Tail calls are — interesting — for us. Because security, our control stack (return addresses, spilled surrounding state) is not addressable by user code and is not in a simple stack model even if it were. We also support calls across protection domains. Consequently an app-mode trampoline is unable to diddle the state of the stack; it can only touch actual data.
However, the ISA does have one feature that should simplify simple tail calls: the branch instruction can take arguments that replace the pre-branch belt content. Unfortunately, call arguments may be too-big or too-many to fit all on the belt (and then there’s VARARGS). These go in the frame – but the frame itself must be explicitly allocated with a specific instruction that sets all the internal (and unaddressable) registers; you can’t just do a push. Because security, again.

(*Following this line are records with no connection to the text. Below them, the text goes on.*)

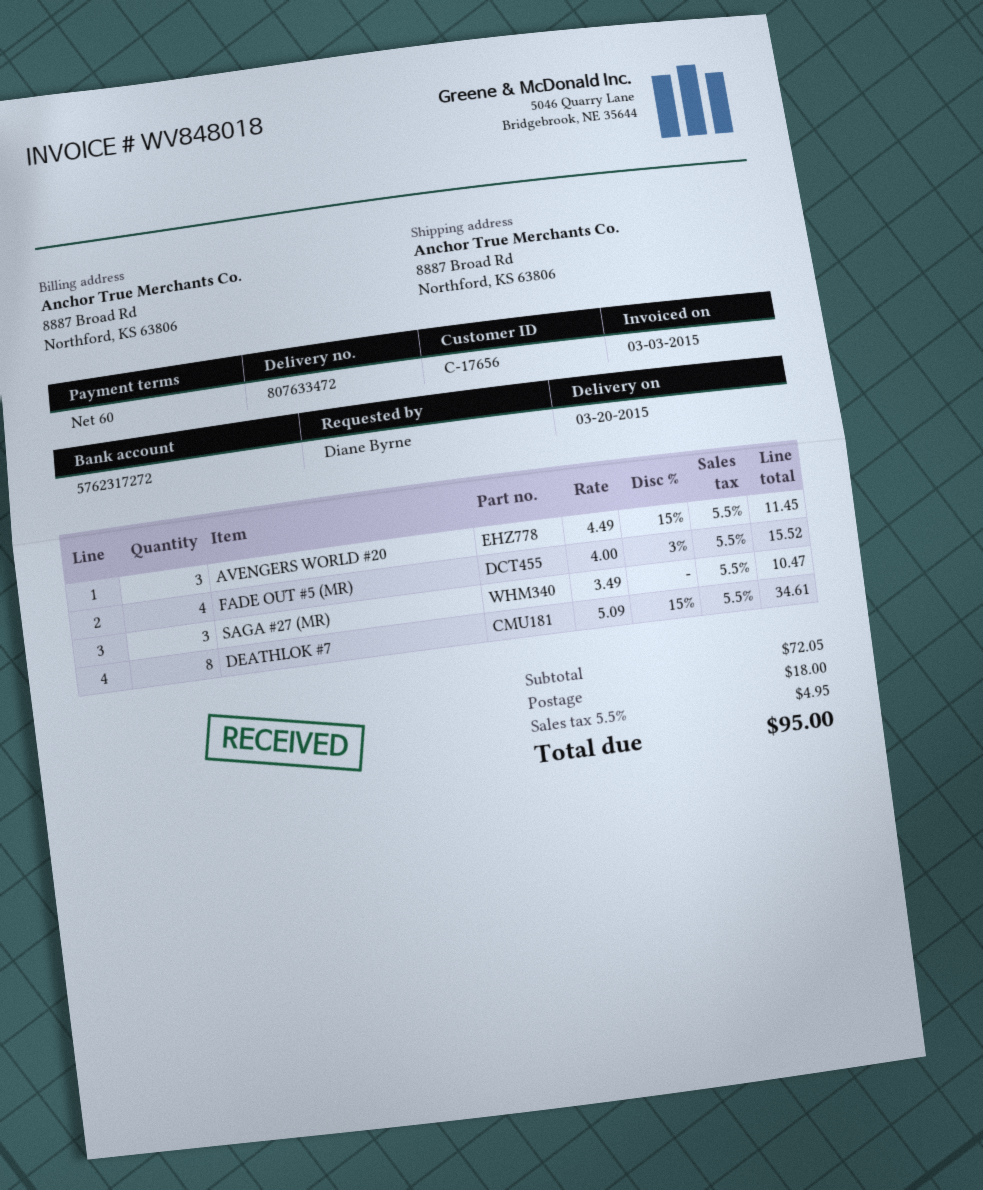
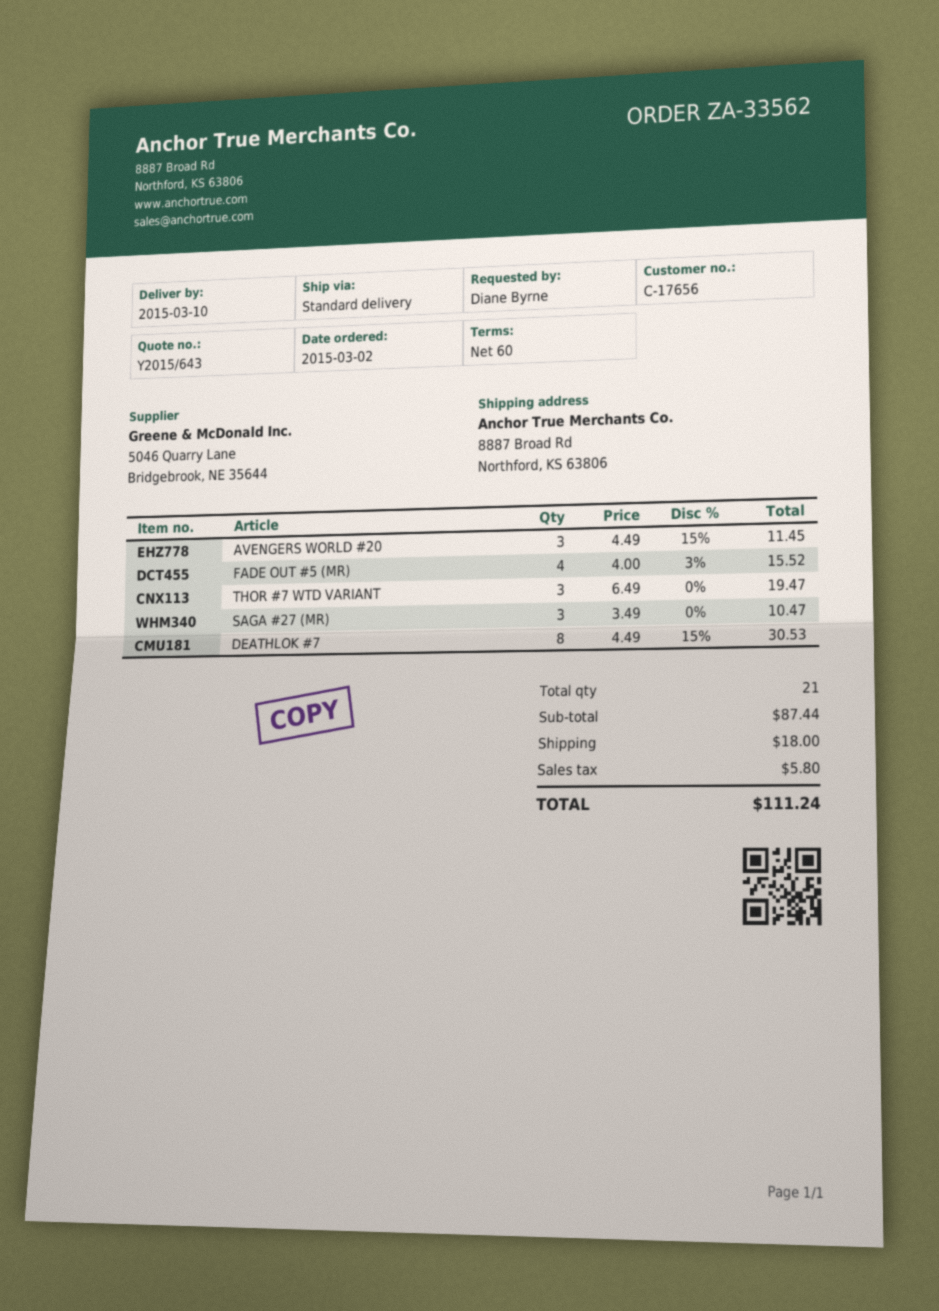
delivery date: 2015-03-20 -> 2015-03-10
DEATHLOK #7: 8 x 5.09 - 15% = 34.61 -> 8 x 4.49 - 15% = 30.53
THOR #7 WTD VARIANT: none -> 3 x 6.49 = 19.47
subtotal: 72.05 -> 87.44
tax: 4.95 -> 5.80
total: 95.00 -> 111.24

Another issue is that a callee can assume that caller state is spilled and later restored in full: everything is in effect caller-saved. Thus it will assume that it has a full scratch and retire station complement available. If it doesn’t then it might unexpectedly run out of resources when tail-called by a branch that does not do the resource management that a call does.
When we have looked into this, we rather quickly concluded that the expected fix-the-stack-and-branch approach was hopeless. Instead we will need to define a “tailcall” hardware operation that does all the internals like a call but reuses (and extends) the pre-existing frame in a very Mill-specific way. Details TBD.